This is a list of business schools in South Africa. For the purposes of this list business schools are defined as accredited, degree-granting, postsecondary institutions. Institutions are accredited in South Africa by the Council on Higher Education (CHE), whilst institutions also pursue international accreditation from AMBA, EQUIS and AACSB.
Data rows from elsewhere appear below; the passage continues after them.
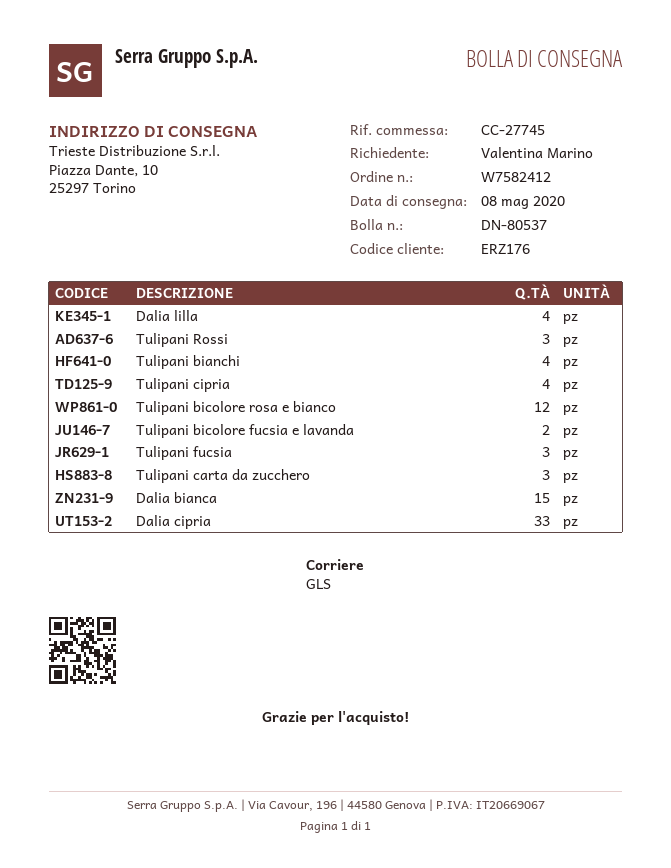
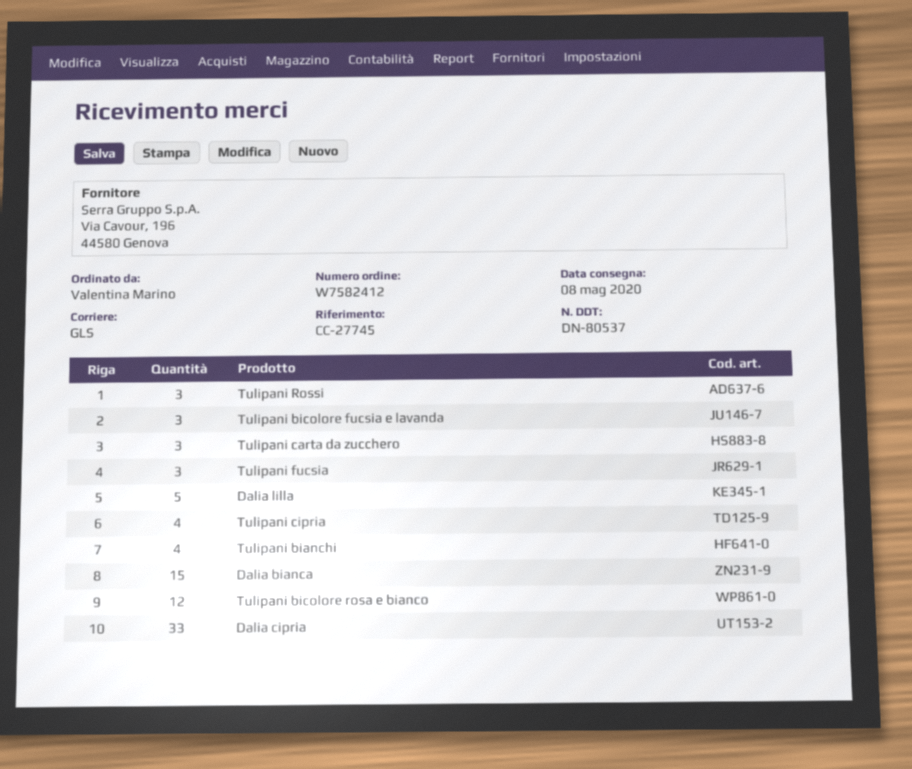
Dalia lilla: 4 -> 5
Tulipani bicolore fucsia e lavanda: 2 -> 3

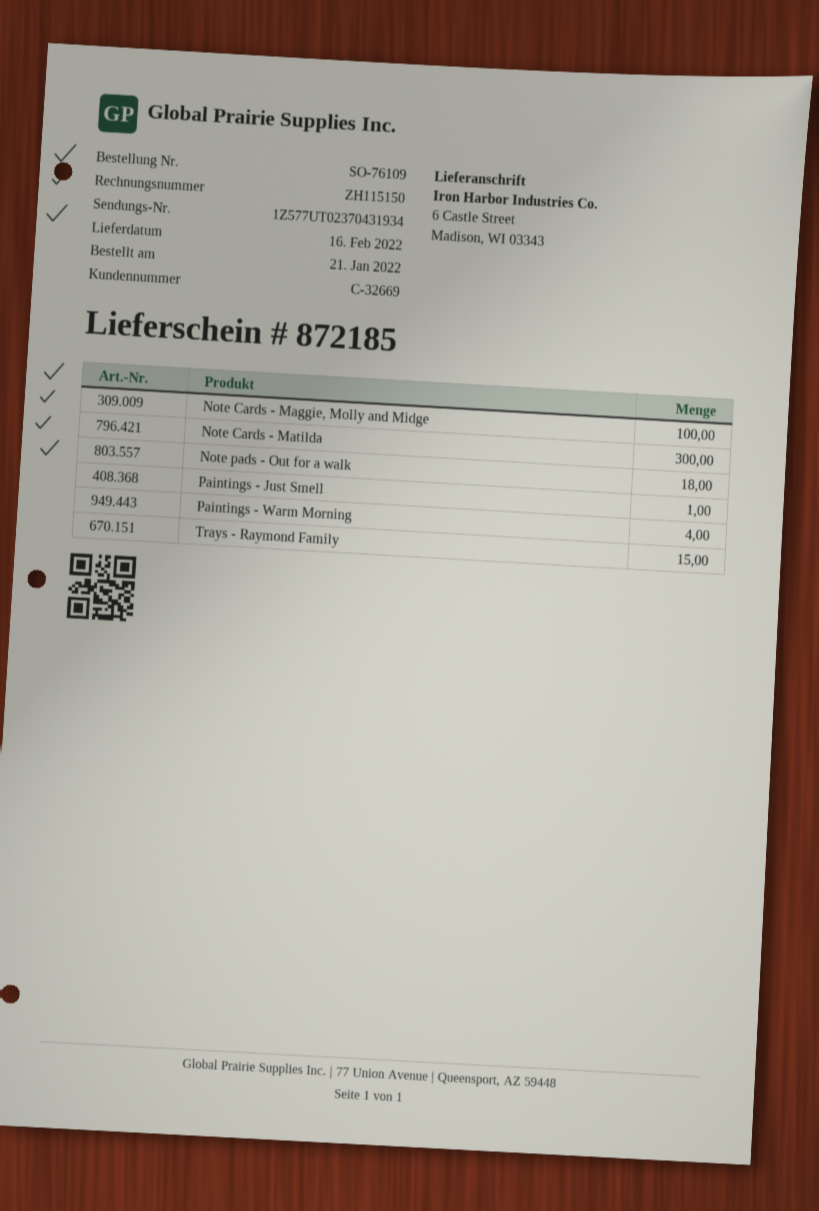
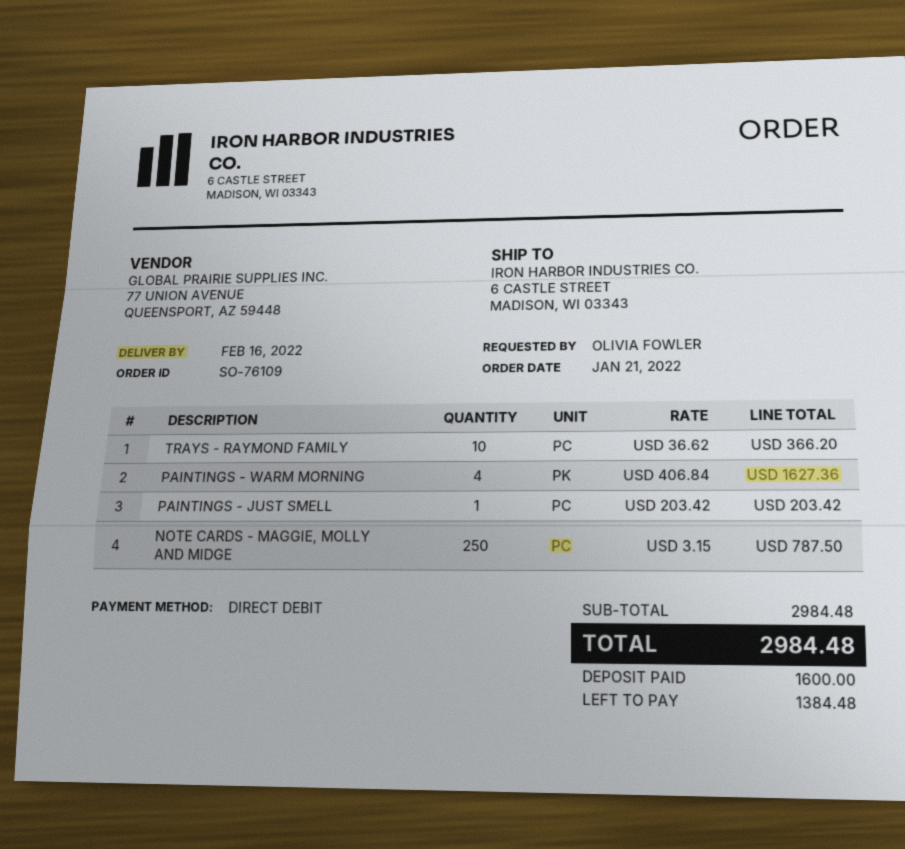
Note Cards - Maggie, Molly and Midge: 100 -> 250
Note Cards - Matilda: 300 -> none
Note pads - Out for a walk: 18 -> none
Trays - Raymond Family: 15 -> 10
Founded in 1949, the University of Pretoria's now defunct Graduate School of Management was the first business school in South Africa and was the first MBA programme to be launched outside of North America, whilst the University of Cape Town Graduate School of Business and University of Stellenbosch Business School, founded in 1964, are the oldest business schools in continuous operation. Founded in 2005, the Nelson Mandela University Business School is the newest business school in South Africa. SHS Institute of Hospitality Management was established in 1995 and provides programmes such as Bachelor of Hospitality Management

==Business schools==

| Business School | Institution | City | Accreditation | Year founded |
|---|---|---|---|---|
| Henley Business School South Africa | Henley Business School | Johannesburg | CHE, AMBA (MBA), EQUIS, AACSB | 1992 |
| The Business School of South Africa |  | Centurion | Full SETA Accreditation | 2005 |
| SA Business School |  | Johannesburg | CHE | 2015 |
| Regent Business School |  | Johannesburg | CHE | 1999 |
| CIDA City Campus |  | Johannesburg | Closed / Deregistered | 2000 |
| Gordon Institute of Business Science (GIBS) | University of Pretoria | Johannesburg^{1} | CHE, AMBA (MBA & DBA), AACSB | 2000^{2} |
| Graduate School of Business | University of KwaZulu-Natal | Durban | CHE | 1974 |
| Management College of Southern Africa |  | Durban | CHE | 1995 |
| Milpark Business School |  | Johannesburg | CHE | 1997 |
| Nelson Mandela University Business School | Nelson Mandela University | Port Elizabeth | CHE | 2005 |
| Graduate School of Business and Government Leadership | North-West University | Mafikeng | CHE | 2000 |
| NWU Business School | North-West University | Potchefstroom | CHE | 1998 |
| Regenesys Business School |  | Johannesburg | CHE | 1999 |
| Regent Business School |  | Johannesburg | CHE |  |
| Rhodes Business School (RBS) | Rhodes University | Grahamstown | CHE, AMBA (MBA) (in process) | 2000 |
| Southern Business School |  | Johannesburg | CHE | 1996 |
| South African College of Business (SACOB) |  | Cape Town | Umalusi (in process), CHE (in process) | 2011 |
| School of Business Leadership (SBL) | University of South Africa | Midrand | CHE | 1965 |
| The Business School at Varsity College | The Independent Institute of Education | Multiple campuses | CHE | 1991 |
| Tshwane University of Technology Business School | Tshwane University of Technology | Pretoria | CHE | 1999 |
| Turfloop Graduate School of Leadership | University of Limpopo | Polokwane | CHE | 1997 |
| UCT Graduate School of Business (GSB) | University of Cape Town | Cape Town | CHE, AMBA (MBA), EQUIS, AACSB | 1964 |
| University of Stellenbosch Business School (USB) | Stellenbosch University | Bellville | CHE, AMBA (MBA), EQUIS, AACSB | 1964 |
| University of the Free State Business School | University of the Free State | Bloemfontein | CHE | 1999 |
| Johannesburg Business School (JBS) | University of Johannesburg (UJ) | Johannesburg | CHE | 1919 |
| SHS - Institute of Hospitality Maanagement | The Swiss Hotel School (SHS) | Johannesburg | CHE | 1995 |
| SHS - Institute of Culinary Arts | The Swiss Hotel School (SHS) | Johannesburg | QCTO | 1995 |
| Wits Business School (WBS) | University of the Witwatersrand | Johannesburg | CHE, AMBA (MBA) | 1968 |
| DUT Business School | Durban University of Technology | Durban | CHE | 2021 |

^{1} GIBS offers company specific programmes in London, United Kingdom

^{2} Note as of January 2008 GIBS replaced the Graduate School of Management

===Rankings===

League tables of South African business schools are largely based on international business schools rankings, because specifically South African rankings have not as yet been published.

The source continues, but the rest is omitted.